Although I've posted binding information several times on the blog before, newly joined folks may not have seen them. THERE IS a way to do a 'search' on my blog using key words to find what you want. At the top left on my blog is a white block where I just typed in "binding a rug" and this is the information which popped up:
Yet, wanting to please my readership (lost one today...wonder why?) thought I'd show you different ways I've bound rugs. In the beginning I used only the 1 1/4" binding tape. I was taught to do a row of straight stitching 1/4" away from the last row of hooking and then 1" away from that do two rows of straight stitching 1/4" apart with a row of zig zag stitching connecting the two. Then you could trim the foundation knowing it is protected from raveling. When the binding tape is attached it protects the foundation from further harm.
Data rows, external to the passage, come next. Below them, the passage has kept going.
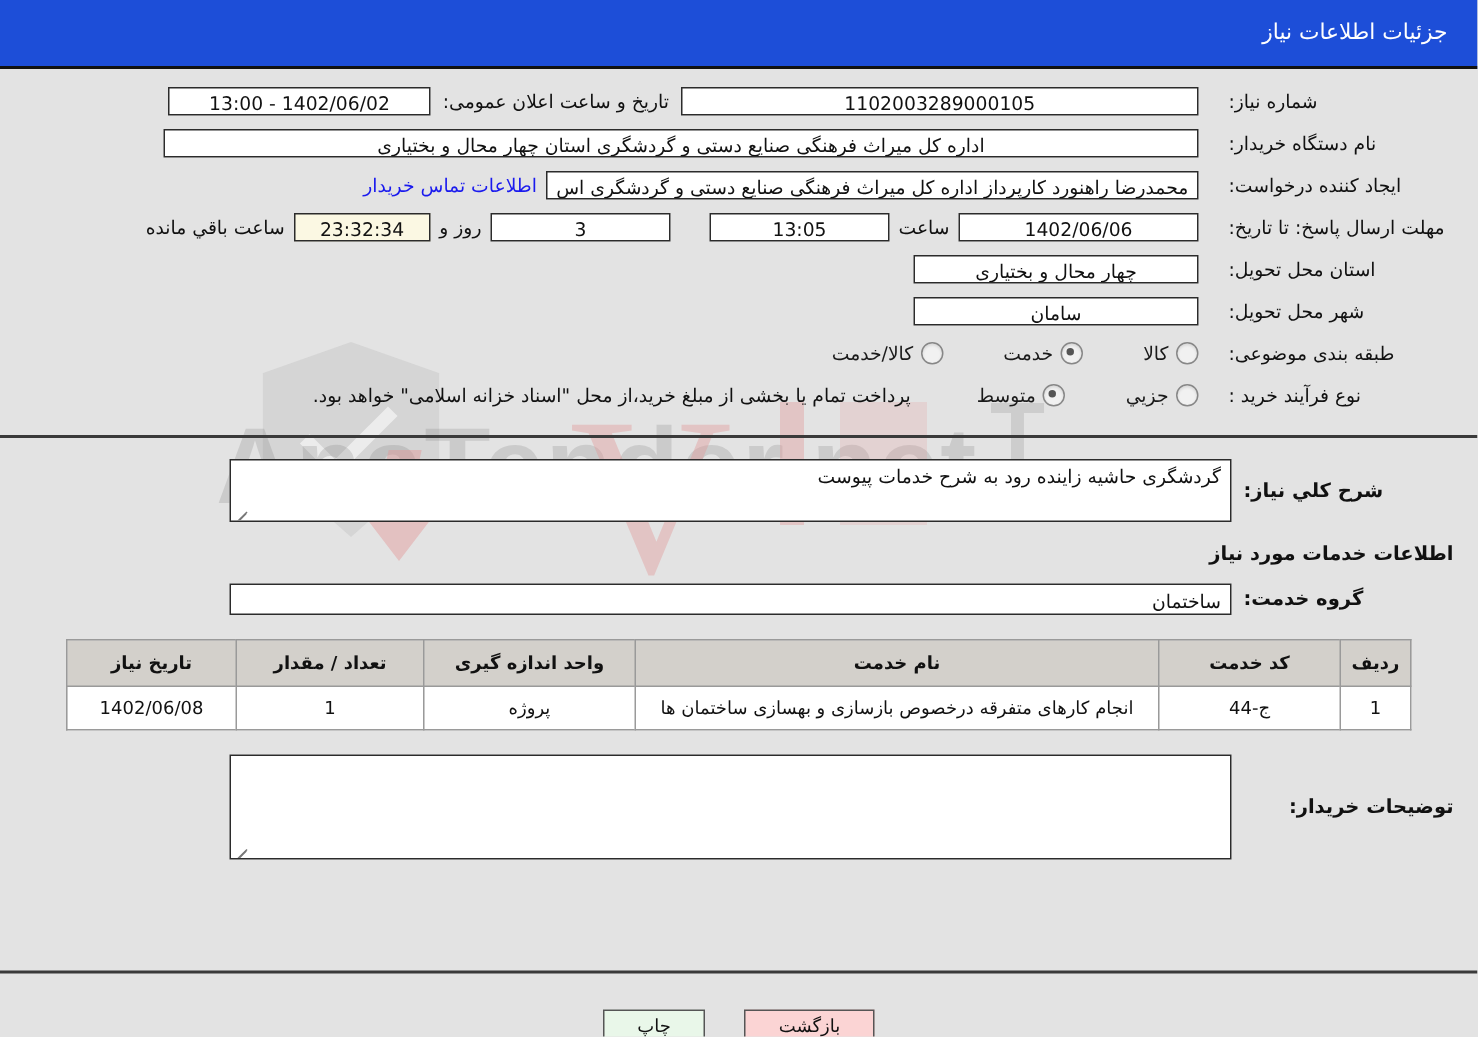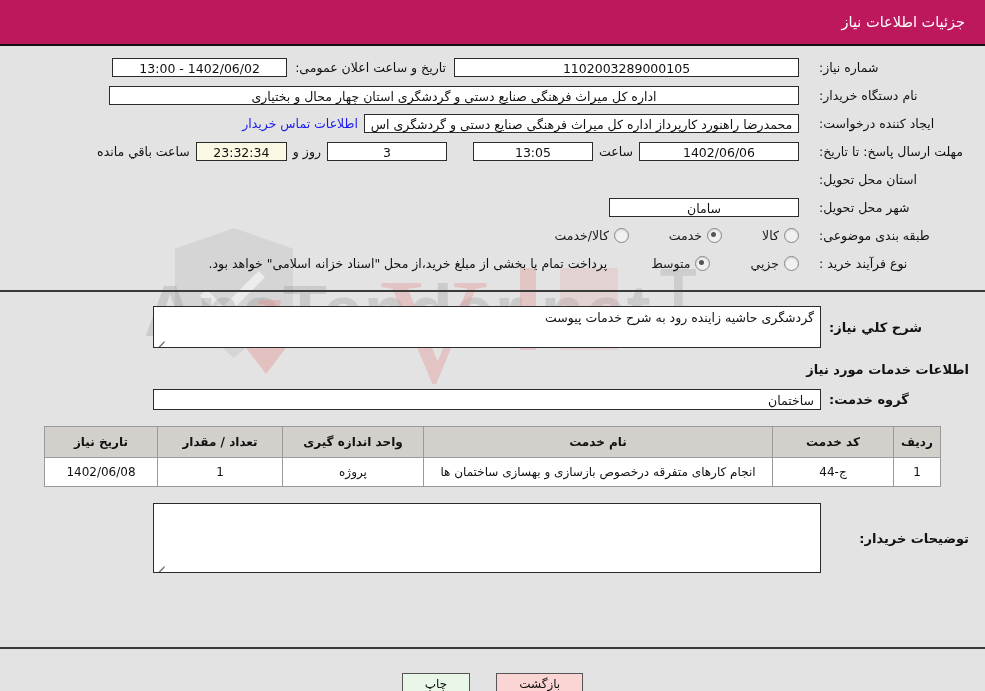--- a/index.html
+++ b/index.html
@@ -107,7 +107,7 @@
     position: relative;
     z-index: 3;
     height: 46px;
-    background: #be185d;
+    background: #1d4ed8;
     border-bottom: 2px solid #111;
     display: flex;
     align-items: center;

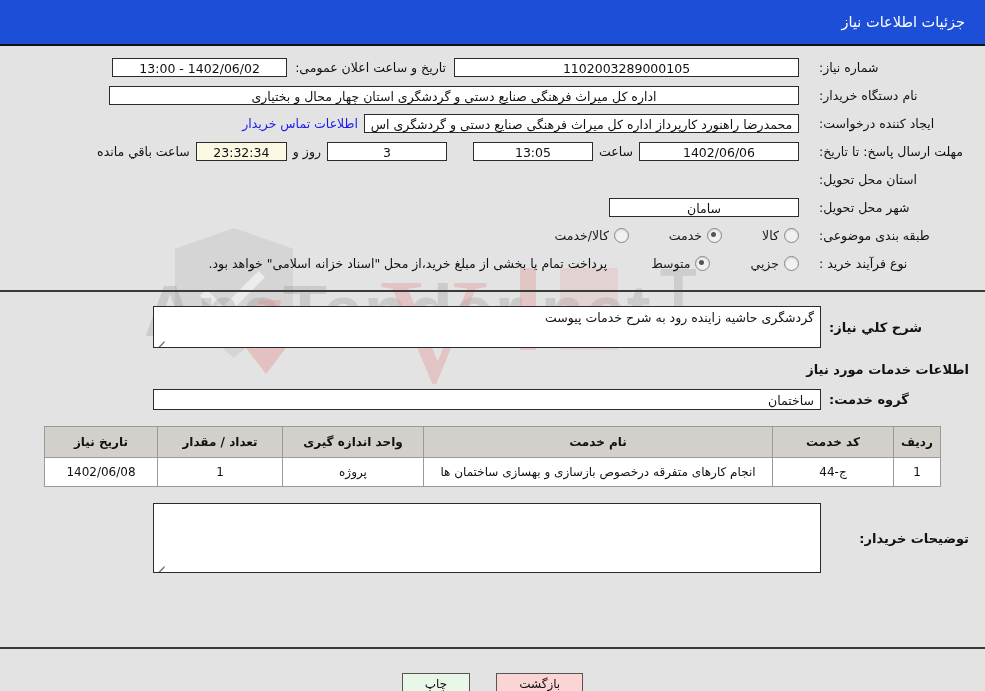--- a/index.html
+++ b/index.html
@@ -443,6 +443,7 @@
 
     <div class="row">
       <div class="lbl lbl-w">استان محل تحویل:</div>
+      <div class="fld w-prov">چهار محال و بختیاری</div>
     </div>
 
     <div class="row">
At rug camps I learned other ways to bind using complimentary wool. The colors of this wool on the lion below goes well with the inside colors. It was cut on the bias, covered a cord and sewn down the appropriate length to cover the edge of the rug.
This is what the back looks like. I felt the edge of the bias wool needed protection so did a zig zag to prevent it from raveling.
Also have done several rugs using a wool whipped edge. Most recent was the Magdalena Goat. The formula for 'how much yarn' is that it takes 12" of yarn to whip 1". Bless Kris Miller of Spruce Ridge Studios for reminding me when I had a brain fart once.
Now another question rises to the top, right? You're wondering if you need to use binding tape if you whip. Some people do but it isn't necessary. The object of binding tape is to protect the foundation and whipping the edge does that. The Magdalena Goat it is crisp, clean and no loose edges of foundation to be seen so did not use binding tape.
I have also used cotton fabric in wide widths such as this. I felt that the stripe would lend itself to a complimentary look if an edge were to show. The Cherries and Candy Stripe piece is for my harvest table and not the floor so wouldn't see traffic.
Betsy Reed in a class. If you would like to see it demonstrated on a previous blog post you can see it HERE.
Several booklets are available to teach about binding and other basics but I can give you two sources. One is called Finishing Hooked Rugs ~ a publication from Rug Hooking Magazine.